The woman grabs Dani’s wrist and pushes her past her, through the door, and for the briefest of moments, looking back, Dani catches a glimpse of the woman’s face. She doesn’t know why she thinks she won’t see features, doesn’t know why she thinks she’ll see the lady of the lake, and in fact sees something specific and halting and brilliantly bright and harrowing, but it is only a second, the briefest of seconds, and then she is through the door, and it is shutting behind her, and she is—
Jamie takes a bite off of the knife in her hands, and her lips have barely left the knife before Dani startles. The knife clatters as it drops from her hand to the floor, and the apple bounces with a thudding sound until it, finally, rolls under their sofa.
“Wh-wh-wh-what’s going on?”
Dani scoots back on the counter, scoots away from Jamie, scoots and grabs the edge with her hands so tight that her knuckles turn white. She can't breathe. No, she can breathe, she is breathing, but her throat is tight, and the breath is coming quick and fast, and she stares at Jamie, who is staring back at her, wordless.
That is the worst of it all, that Jamie is staring at her and saying nothing. She has always had something to say in situations like this. Always. And this time, this time, she is horribly silent.
It takes far longer than Dani likes, but Jamie says, finally, “I don’t think you were sleepwalking, Poppins.”
“I-I-I don’t think I was either.” Dani brushes her hands through her hair with so much nervous energy that Jamie reaches over and grabs them, holds them still in her own, warm ones. “I was dreaming. That dream I told you, the one I keep having, but I wasn’t done, I wasn’t done, and I—” She shakes her head and meets Jamie’s eyes. “What was I doing? Or not…not me, but in here, what was I…with the…with the apple and the knife, what was I…?” Her eyes search Jamie’s.
“Easier to show you.” Jamie moves from her spot on the counter, picks up the dropped knife and scrounges about under the sofa for the displaced apple, and then returns to the counter. She sits on it, hunched over, one knee pulled up against her chest, her toes curled on the edge of the counter, the apple in one hand and the knife in the other. She slices off a bit of the apple with the knife and then takes the slice in her mouth.
Dani reaches over and whaps her arm. “Don’t eat that! It was under the couch! That’s disgusting!”
Jamie coughs and splutters, spitting the piece of apple out into her open hand. “That’s what you were doing.”
“I wasn’t eating an apple off of the floor!”
“How do you know that’s not what you were doing?” Jamie drops the knife into the sink behind them and tosses the apple back and forth between her hands. She doesn’t look at Dani, and it’s a moment – a long moment – before either of them speak. Jamie is the one to eventually break the silence. “You know what I would like to try?”
“Hm?” Dani reaches for the back of her neck and presses her fingertips gently against it, that same spot that she keeps needing to soothe. Her head tilts to the side. She’s tired. So tired. Why is she so tired? “What do you want to try?”
Jamie catches the apple smoothly in one hand. “Let’s plant an apple tree. We might not see it bear fruit at all,” she continues, turning to Dani, “but it’d be something worth trying. Always wanted to plant one. Bly didn’t quite suit it.”

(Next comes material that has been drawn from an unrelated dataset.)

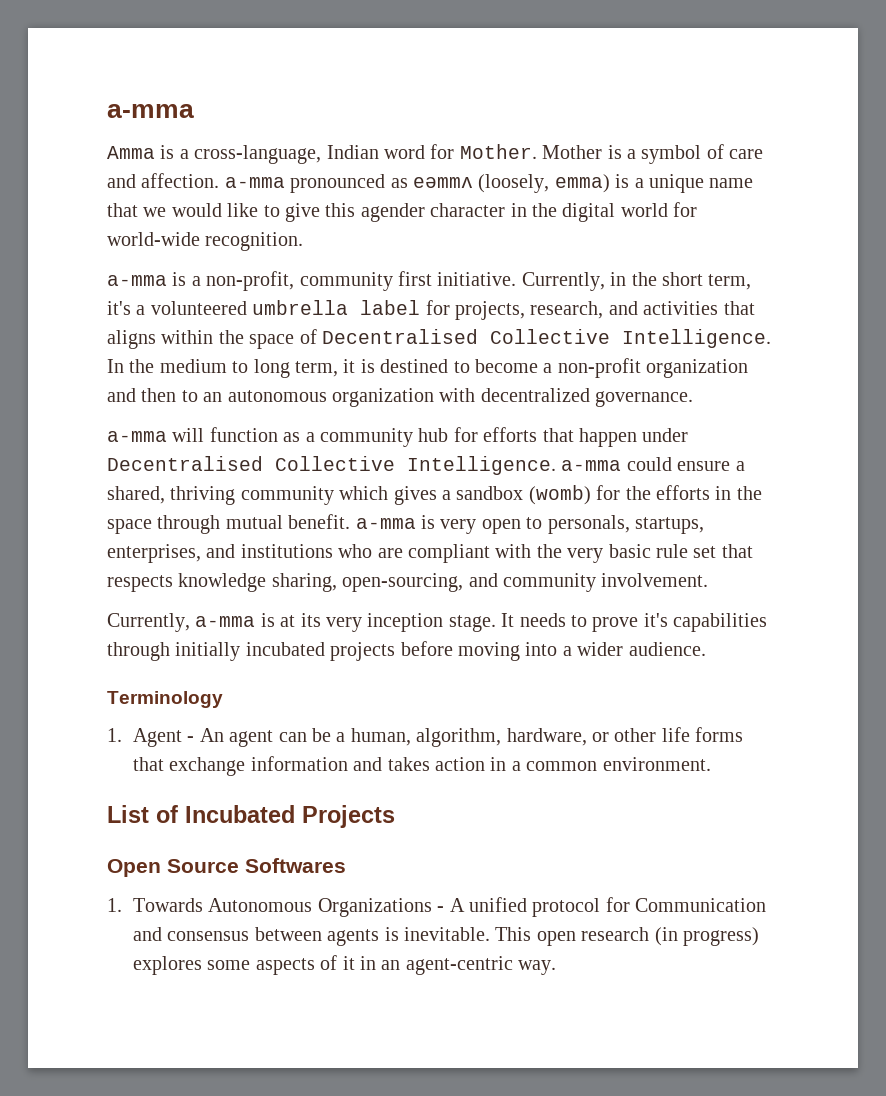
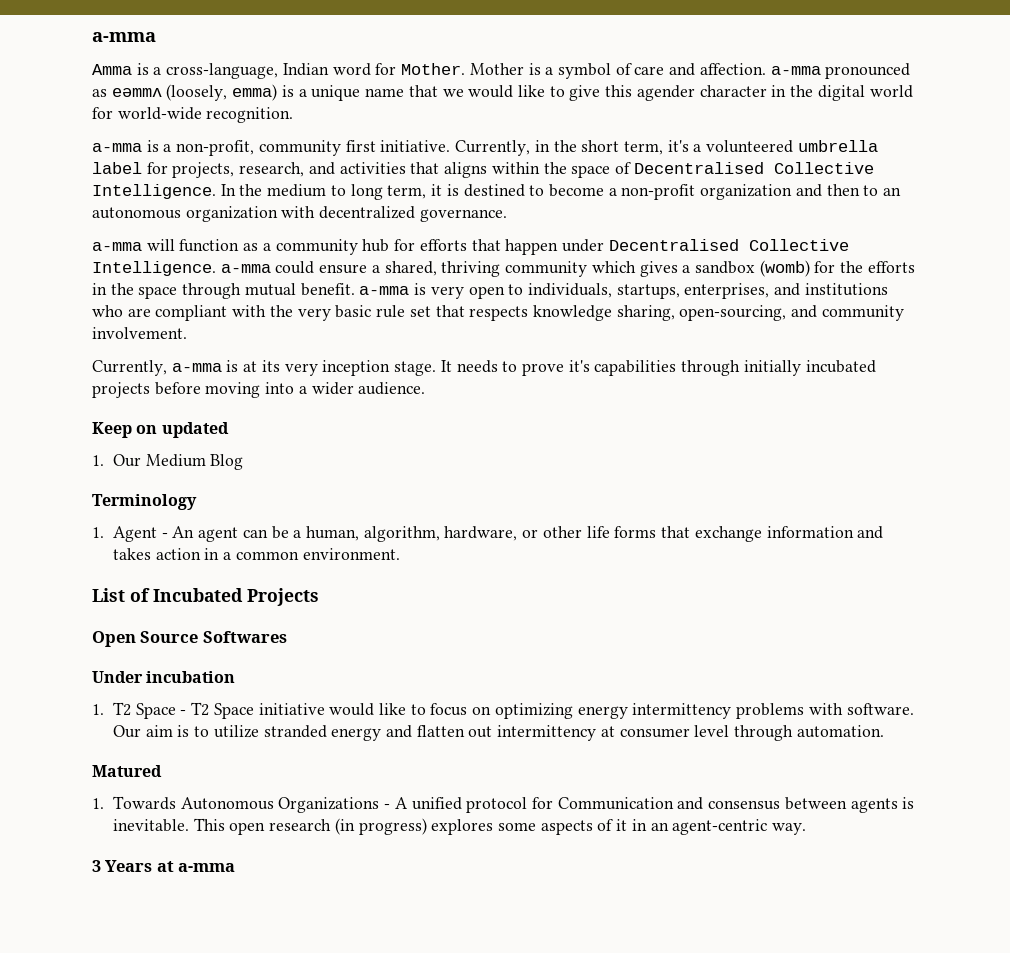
[547,515,630,534] personals, -> [527,283,612,298] individuals,
(706, 649) none -> [92,422,229,438] [92,454,244,470] // Keep on updated // 1. Our Medium Blog
(346, 865) none -> [92,671,236,683] [92,702,914,719] [112,725,884,741] [92,765,162,777] // Under incubation // 1. T2 Space - T2 Space initiative would like to focus on optimizing energy intermittency problems with software. Our aim is to utilize stranded energy and flatten out intermittency at consumer level through automation. // Matured
(557, 967) none -> [92,860,236,872] // 3 Years at a-mma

Something sits in the back of Dani’s mind, something just out of reach. She had been dreaming before all of this, and the dream had changed. But even the few minutes of talking have changed it, even now it is beginning to fade. Dani nods at Jamie’s suggestion. “Think the weather here is better?” She rubs at her wrist and winces in pain.
“Think it’s a spot better than where we were.” Jamie catches the wince and holds the apple still in one hand. “Something wrong?”
“No.” Dani looks at her wrist, finds mottled bruising starting to purple the delicate skin along the inside of it. Her head tilts to one side. “I must have banged my wrist earlier. Or yesterday. Or….” She shakes her head. It isn’t the right time to be awake. She rubs one hand along Jamie’s back. “Let’s go back to bed,” she says, her voice soft, lips curved into a soft smile.
The dream has already come once. It won’t come again.